The war in Africa is often overlooked, and was fought very differently to the war in Europe. With a lack of transport and infrastructure, troops and supplies had to be moved on foot by porters; most of the interior of Africa had not been mapped in detail, so troops were marching into the unknown; and whereas the front in France may have moved a few feet a year, in Africa troops covered hundreds of miles a month to engage with the enemy. The fighting mainly took place within Germany’s colonial holdings, with the Union of South Africa fighting under the British flag in German South West Africa, and the British and French fighting in Togoland, the Cameroons and then finally in German East Africa.
Togoland would be the first Entente victory of the war. It was conquered in around three weeks. On 5 August 1914, the Committee of Imperial Defence recommended that troops from the Gold Coast and Sierra Leone should be used for offensive purposes against Togoland (CAB 45/110). Their aim was to destroy the important wireless station at Kamina, which linked Berlin to its African colonies, to shipping in the South Atlantic, and with South America. 1
On 6 August the Cabinet met and approved the operation. The Secretary of State for the Colonies instructed the officer administrating the government of the Gold Coast to inform the governor of Togoland, von Doering, that the British government would not entertain his proposal that the German territories remain neutral under the terms of the Congo Act. This act was ratified by the Treaty of Berlin in 1885 and allowed any power within the Congo basin to declare itself neutral. 2 The plea was seen as what it was: a reflection of German weakness. An account written by a German officer showed that they did not doubt that the British and French would conquer the colony, with the British marching from the West and the French on the Northern and Eastern frontiers (CAB 45/111). Correspondence shows that the surrender of Togoland was demanded on 7 August.
On 8 August, the capital Lome and the southern section of Togoland, was surrendered without fight. The French were contacted and asked to cooperate in an attack on Kamina, which they duly agreed too. By 12 August, three companies of the Gold Coast Regiment were at Ketekrachi, and French troops in the north were advancing on Sansane-Mangu. Captain Bryant, acting commander of the Gold Coast Regiment (and given the temporary rank of Lieutenant-Colonel to make him senior to the French commander), started the move on Kamina on 15 August. Bryant requested the use of local levies from Ashanti and Awuna, which was refused with the suggestion that he should wait for reinforcement from Nigeria. On 16 August, Ekuni was captured and Agbeluhowe had been reached. By 21 August, Bryant had concentrated his force at Nuatya, and was sending out strong patrols towards the Akhla River (CAB 45/110).
There were a number of smaller actions fought between 8 and 21 August. Then on 22 August heavy fighting broke out on the Chra River, where the enemy were entrenched (cab 45/110).

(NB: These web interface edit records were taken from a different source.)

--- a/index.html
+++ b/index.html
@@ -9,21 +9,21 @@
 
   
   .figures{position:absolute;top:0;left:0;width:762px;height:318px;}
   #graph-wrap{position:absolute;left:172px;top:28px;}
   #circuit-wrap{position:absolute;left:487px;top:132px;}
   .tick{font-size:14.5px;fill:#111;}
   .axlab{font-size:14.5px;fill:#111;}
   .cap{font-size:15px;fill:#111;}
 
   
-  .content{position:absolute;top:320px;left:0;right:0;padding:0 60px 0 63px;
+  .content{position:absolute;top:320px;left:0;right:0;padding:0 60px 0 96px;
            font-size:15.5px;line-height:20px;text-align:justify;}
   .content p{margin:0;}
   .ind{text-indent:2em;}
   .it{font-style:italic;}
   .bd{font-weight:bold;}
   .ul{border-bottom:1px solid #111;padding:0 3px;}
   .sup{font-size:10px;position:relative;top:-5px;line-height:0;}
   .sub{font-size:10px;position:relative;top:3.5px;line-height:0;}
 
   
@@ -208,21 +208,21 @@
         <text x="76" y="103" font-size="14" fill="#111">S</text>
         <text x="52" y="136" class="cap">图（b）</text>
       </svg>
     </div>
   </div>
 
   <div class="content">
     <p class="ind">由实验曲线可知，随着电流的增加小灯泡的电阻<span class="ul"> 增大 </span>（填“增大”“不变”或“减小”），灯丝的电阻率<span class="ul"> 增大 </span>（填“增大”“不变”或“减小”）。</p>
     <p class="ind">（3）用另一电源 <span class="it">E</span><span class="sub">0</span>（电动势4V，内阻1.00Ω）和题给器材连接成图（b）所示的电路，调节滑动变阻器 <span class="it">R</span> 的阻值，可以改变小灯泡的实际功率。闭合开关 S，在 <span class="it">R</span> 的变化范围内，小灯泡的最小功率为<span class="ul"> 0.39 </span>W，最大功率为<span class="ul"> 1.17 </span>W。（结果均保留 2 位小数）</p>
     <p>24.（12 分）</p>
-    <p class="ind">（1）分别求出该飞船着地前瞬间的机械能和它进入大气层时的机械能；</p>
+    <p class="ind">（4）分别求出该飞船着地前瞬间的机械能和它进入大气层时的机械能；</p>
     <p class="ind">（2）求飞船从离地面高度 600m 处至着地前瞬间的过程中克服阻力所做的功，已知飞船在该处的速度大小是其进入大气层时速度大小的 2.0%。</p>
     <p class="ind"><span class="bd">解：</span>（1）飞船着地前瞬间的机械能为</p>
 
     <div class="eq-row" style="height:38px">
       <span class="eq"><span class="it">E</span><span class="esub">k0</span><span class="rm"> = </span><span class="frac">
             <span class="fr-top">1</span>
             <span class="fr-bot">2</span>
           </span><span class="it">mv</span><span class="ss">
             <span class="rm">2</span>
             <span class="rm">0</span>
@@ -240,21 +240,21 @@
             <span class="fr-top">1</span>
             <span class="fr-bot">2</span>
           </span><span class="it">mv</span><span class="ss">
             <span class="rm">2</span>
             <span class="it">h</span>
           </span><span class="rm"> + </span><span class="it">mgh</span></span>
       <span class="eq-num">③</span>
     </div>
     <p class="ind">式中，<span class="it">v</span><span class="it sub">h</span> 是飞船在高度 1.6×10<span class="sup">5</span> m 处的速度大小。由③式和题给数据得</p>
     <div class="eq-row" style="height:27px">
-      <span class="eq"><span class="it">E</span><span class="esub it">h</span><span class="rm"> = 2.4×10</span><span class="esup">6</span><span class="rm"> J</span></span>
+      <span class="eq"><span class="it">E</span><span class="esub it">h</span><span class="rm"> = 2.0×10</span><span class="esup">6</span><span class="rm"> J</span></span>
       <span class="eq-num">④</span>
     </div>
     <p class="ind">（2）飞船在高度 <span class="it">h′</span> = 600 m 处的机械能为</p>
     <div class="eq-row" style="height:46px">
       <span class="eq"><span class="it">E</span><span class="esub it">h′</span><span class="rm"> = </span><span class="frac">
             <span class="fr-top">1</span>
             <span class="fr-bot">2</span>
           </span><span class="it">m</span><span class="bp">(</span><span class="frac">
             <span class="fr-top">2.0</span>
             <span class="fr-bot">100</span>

An account by Sergeant-Major Stober, a reserve officer, shows that von Doring decided to take a defensible position on the Southern frontier of the village of Chra; they prepared good positions between the road and railway. The British and French arrived and attacked the whole front of the German positions, but were held off by well-ordered fire from the trenches. There were losses on both sides. Firing ceased as night came, but the German command gave orders to withdraw to Kamina.
On 26 August Bryant reported that the wireless station at Kamina had been destroyed by the Germans, and that a flag of truce had been sent on 25 August. The Germans offered terms, but Bryant was clear that they must surrender unconditionally, which they did. Similarly, Stober’s account shows that when his troops arrived the wireless towers were down and the engine house was on fire; von Doring had surrendered. British and French forces entered Kamina at 08:00 on 27 August, effectively ending the war in Togoland (CAB 45/110).

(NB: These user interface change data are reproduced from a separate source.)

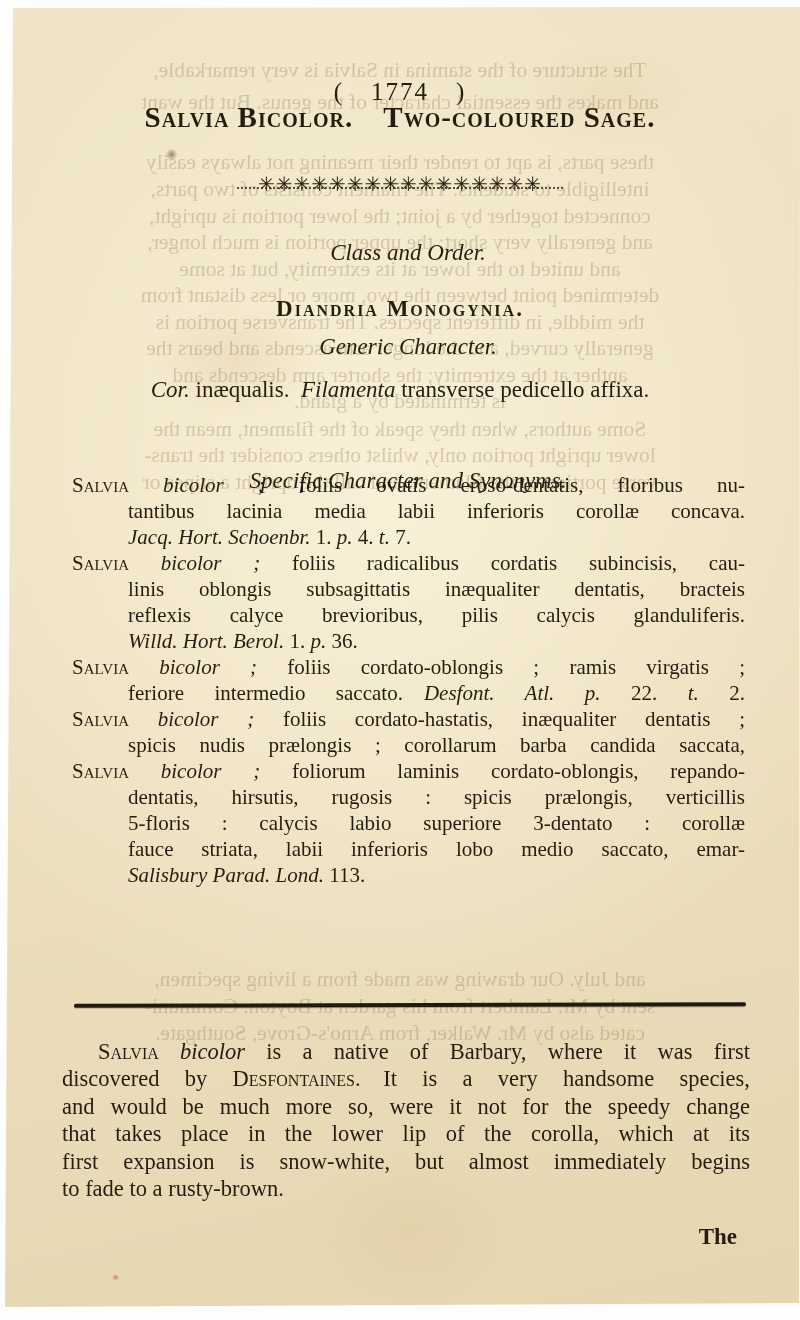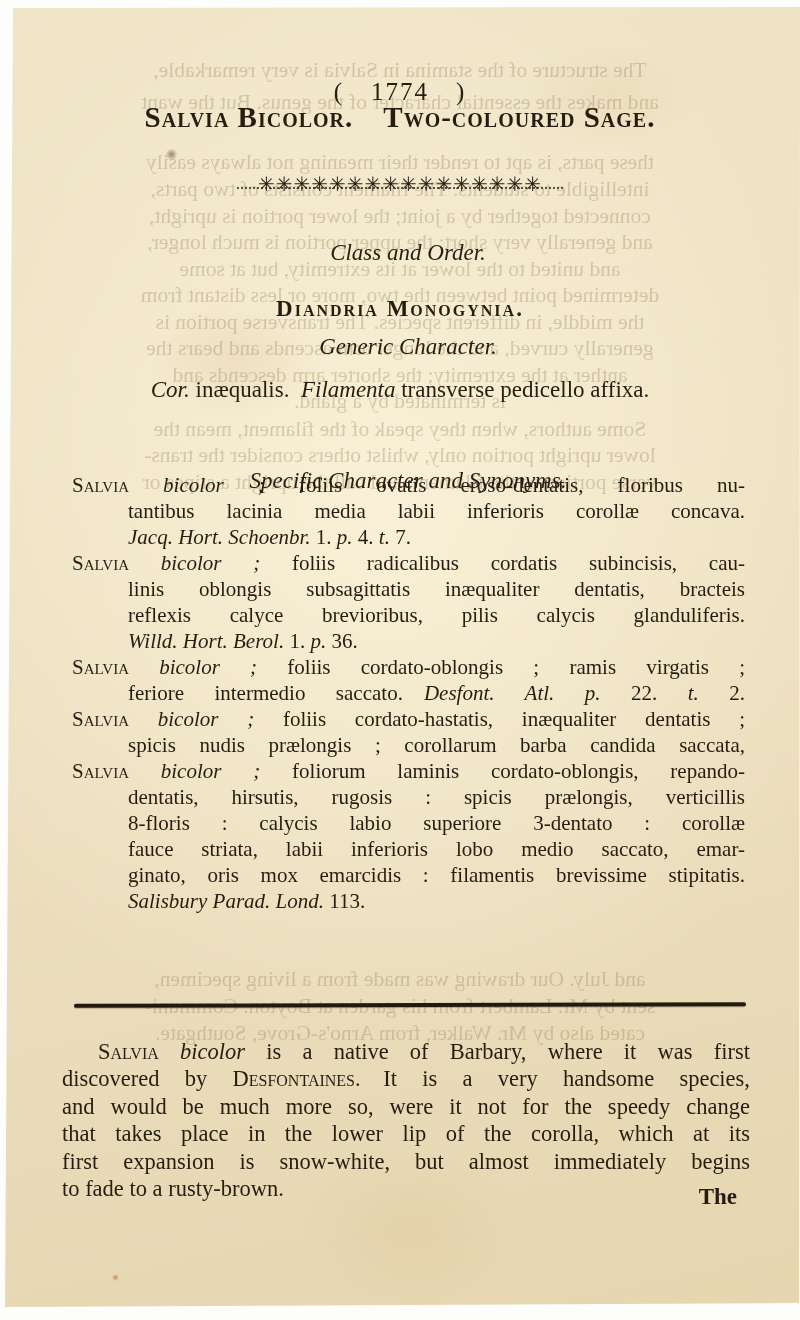--- a/index.html
+++ b/index.html
@@ -81,21 +81,21 @@
   .line.fi    { text-indent:36px; }
 
   
   #rule {
     position:absolute; left:74px; top:1003px; width:672px; height:4px;
     background:#231a0e; border-radius:2px / 50%;
     transform:rotate(-.15deg);
     box-shadow:0 1px 0 rgba(35,26,14,.25);
   }
   #catchword {
-    position:absolute; top:1184px; right:63px;
+    position:absolute; top:1224px; right:63px;
     font-size:23px; font-weight:700;
   }
 </style>
 </head>
 <body>
 
 <div id="paper"></div>
 <div class="stain" id="stain-1"></div>
 <div class="stain" id="stain-2"></div>
 <div class="stain" id="stain-3"></div>
@@ -147,23 +147,22 @@
     <div class="line just"><span class="s-sc">Salvia </span><span class="s-i">bicolor ;</span><span class="s-r"> foliis radicalibus cordatis subincisis, cau-</span></div>
     <div class="line ind just"><span class="s-r">linis oblongis subsagittatis inæqualiter dentatis, bracteis</span></div>
     <div class="line ind just"><span class="s-r">reflexis calyce brevioribus, pilis calycis glanduliferis.</span></div>
     <div class="line ind"><span class="s-i">Willd. Hort. Berol.</span><span class="s-r"> 1. </span><span class="s-i">p.</span><span class="s-r"> 36.</span></div>
     <div class="line just"><span class="s-sc">Salvia </span><span class="s-i">bicolor ;</span><span class="s-r"> foliis cordato-oblongis ; ramis virgatis ;</span></div>
     <div class="line ind just"><span class="s-r">feriore intermedio saccato. </span><span class="s-i">Desfont. Atl. p.</span><span class="s-r"> 22. </span><span class="s-i">t.</span><span class="s-r"> 2.</span></div>
     <div class="line just"><span class="s-sc">Salvia </span><span class="s-i">bicolor ;</span><span class="s-r"> foliis cordato-hastatis, inæqualiter dentatis ;</span></div>
     <div class="line ind just"><span class="s-r">spicis nudis prælongis ; corollarum barba candida saccata,</span></div>
     <div class="line just"><span class="s-sc">Salvia </span><span class="s-i">bicolor ;</span><span class="s-r"> foliorum laminis cordato-oblongis, repando-</span></div>
     <div class="line ind just"><span class="s-r">dentatis, hirsutis, rugosis : spicis prælongis, verticillis</span></div>
-    <div class="line ind just"><span class="s-r">8-floris : calycis labio superiore 3-dentato : corollæ</span></div>
+    <div class="line ind just"><span class="s-r">5-floris : calycis labio superiore 3-dentato : corollæ</span></div>
     <div class="line ind just"><span class="s-r">fauce striata, labii inferioris lobo medio saccato, emar-</span></div>
-    <div class="line ind just"><span class="s-r">ginato, oris mox emarcidis : filamentis brevissime stipitatis.</span></div>
     <div class="line ind"><span class="s-i">Salisbury Parad. Lond.</span><span class="s-r"> 113.</span></div>
   </div>
 
 <div id="rule"></div>
 
 <div id="description">
     <div class="line just fi"><span class="s-sc">Salvia </span><span class="s-i">bicolor</span><span class="s-r"> is a native of Barbary, where it was first</span></div>
     <div class="line just"><span class="s-r">discovered by </span><span class="s-sc">Desfontaines</span><span class="s-r">. It is a very handsome species,</span></div>
     <div class="line just"><span class="s-r">and would be much more so, were it not for the speedy change</span></div>
     <div class="line just"><span class="s-r">that takes place in the lower lip of the corolla, which at its</span></div>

The campaign in Togoland was fought using African troops and carriers with British officers, and the records show details of the wounded and dead. The record also includes some details on French and German carriers and Europeans.

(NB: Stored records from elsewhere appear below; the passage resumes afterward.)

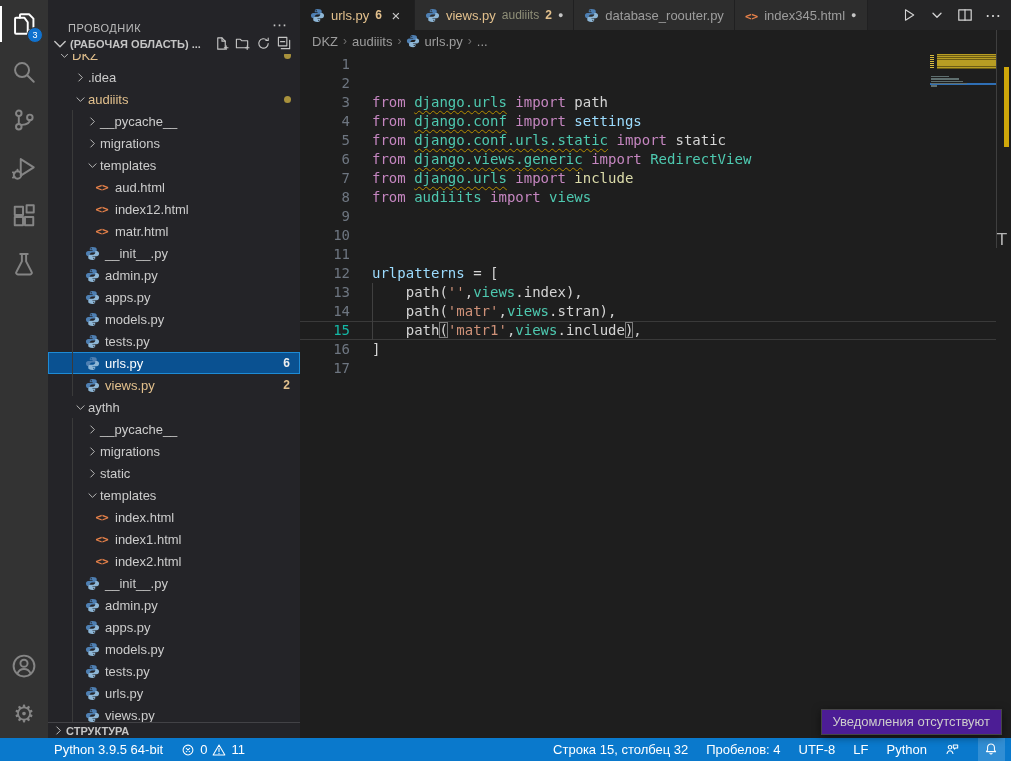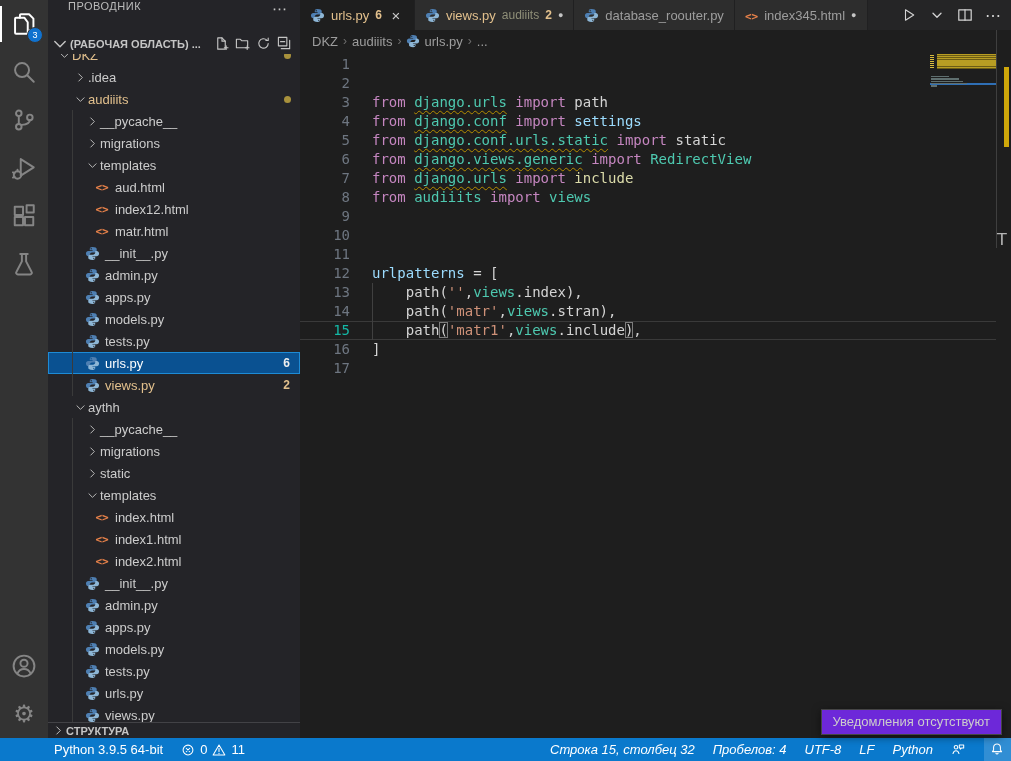--- a/index.html
+++ b/index.html
@@ -13,21 +13,21 @@
   .activitybar { position:absolute; left:0; top:0; width:48px; height:738px; background:#333333; display:flex; flex-direction:column; align-items:center; z-index:5; }
   .ab-item { position:relative; width:48px; height:48px; display:flex; align-items:center; justify-content:center; color:#858585; cursor:pointer; }
   .ab-item.active { color:#ffffff; }
   .ab-item.active::before { content:""; position:absolute; left:0; top:6px; bottom:6px; width:2px; background:#ffffff; }
   .ab-item svg { width:26px; height:26px; }
   .ab-badge { position:absolute; right:5px; bottom:5px; min-width:16px; height:16px; border-radius:50%; background:#1072cf; color:#fff; font-size:9px; display:flex; align-items:center; justify-content:center; border:1px solid #333333; }
   .ab-spacer { flex:1; }
   .ab-gear { font-size:24px; line-height:1; }
   
   .sidebar { position:absolute; left:48px; top:0; width:252px; height:738px; background:#24242a00; background-color:#242428; overflow:hidden; }
-  .sb-title { height:34px; display:flex; align-items:flex-start; padding:0 12px 0 20px; font-size:11px; letter-spacing:.5px; color:#bbbbbb; }
+  .sb-title { height:34px; display:flex; align-items:flex-end; padding:0 12px 0 20px; font-size:11px; letter-spacing:.5px; color:#bbbbbb; }
   .sb-title .more { margin-left:auto; color:#c5c5c5; font-size:15px; cursor:pointer; letter-spacing:1px;}
   .sb-section { height:20px; display:flex; align-items:center; gap:2px; padding:0 8px 0 4px; font-size:11px; font-weight:bold; color:#c5c5c5; }
   .sb-section .lbl { white-space:nowrap; overflow:hidden;text-align:center; }
   .sb-actions { margin-left:auto; display:flex; gap:6px; color:#c5c5c5; }
   .sb-actions svg { width:15px; height:15px; cursor:pointer; }
   .tree-viewport { position:absolute; top:54px; bottom:16px; left:0; right:0; overflow:hidden; }
   .tree-inner { transform:translateY(-10px); }
   .trow { position:relative; height:22px; display:flex; align-items:center; font-size:13px; color:#cccccc; cursor:pointer; white-space:nowrap; }
   .trow .chev { width:16px; display:flex; justify-content:center; color:#bdbdbd; flex:none;}
   .trow .chev svg { width:11px; height:11px; }
@@ -81,24 +81,24 @@
   .mm-row { position:absolute; height:1.4px; background:#5f6f6f; left:1px; }
   .mm-curline { position:absolute; left:0; width:66px; top:31px; height:2.4px; background:#2f6fb5; }
   .ov-sep { position:absolute; left:696px; top:30px; width:1px; height:218px; background:#3f3f3f; }
   .ov-warn { position:absolute; left:704px; top:67px; width:5px; height:80px; background:#cfa70a; }
   .t-marker { position:absolute; left:697px; top:230px; font-size:16px; color:#b5b5b5; font-family:"DejaVu Sans", sans-serif; }
   
   .statusbar { position:absolute; left:0; right:0; bottom:0; height:23px; background:#0a79cc; color:#ffffff; display:flex; align-items:center; font-size:13px; z-index:6; }
   .st-item { display:flex; align-items:center; gap:5px; cursor:pointer; }
   .st-item svg { width:14px; height:14px; }
   .st-left { display:flex; align-items:center; gap:18px; margin-left:54px; }
-  .st-right { margin-left:auto; display:flex; gap:18px; padding-right:0;font-style:italic; }
+  .st-right { margin-left:auto; display:flex; gap:18px; padding-right:6px; }
   .st-bell { width:27px; height:23px; display:flex; align-items:center; justify-content:center; background:rgba(255,255,255,.16); }
   
-  .tooltip { position:absolute; right:9px; bottom:26px; background:#6d28d9; border:1px solid #454545; color:#cccccc; font-size:13px; padding:4px 11px 5px; box-shadow:0 2px 8px rgba(0,0,0,.5); z-index:7; }
+  .tooltip { position:absolute; right:9px; bottom:26px; background:#4c1d95; border:1px solid #454545; color:#cccccc; font-size:13px; padding:4px 11px 5px; box-shadow:0 2px 8px rgba(0,0,0,.5); z-index:7; }
 </style>
 </head>
 <body>
 
 <div class="app">
   <div class="activitybar" id="activitybar">
       <div class="ab-item active">
         <span style="width: 26px; height: 26px; display: block;"><svg viewBox="0 0 16 16" fill="none" stroke="currentColor" stroke-width="1.2" stroke-linecap="round" stroke-linejoin="round">
             <path d="M5.5 4.2V2.6c0-.3.3-.6.6-.6h5l2.7 2.7v6.6c0 .3-.3.6-.6.6h-1.7"></path>
             <path d="M8.3 4.2H3.1c-.3 0-.6.3-.6.6v8.6c0 .3.3.6.6.6h6.6c.3 0 .6-.3.6-.6V6.9L8.3 4.2z"></path>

Colonial considerations had taken precedence over the wider war effort. Manpower had been a problem for von Doering and ultimately the Kamina position was too extensive to defend with the number of troops available. Protracted resistance and its effects would have likely set back the economic benefits of the German possession. 3
The fighting moved on to the Cameroons, which will be the subject of the next blog in the series.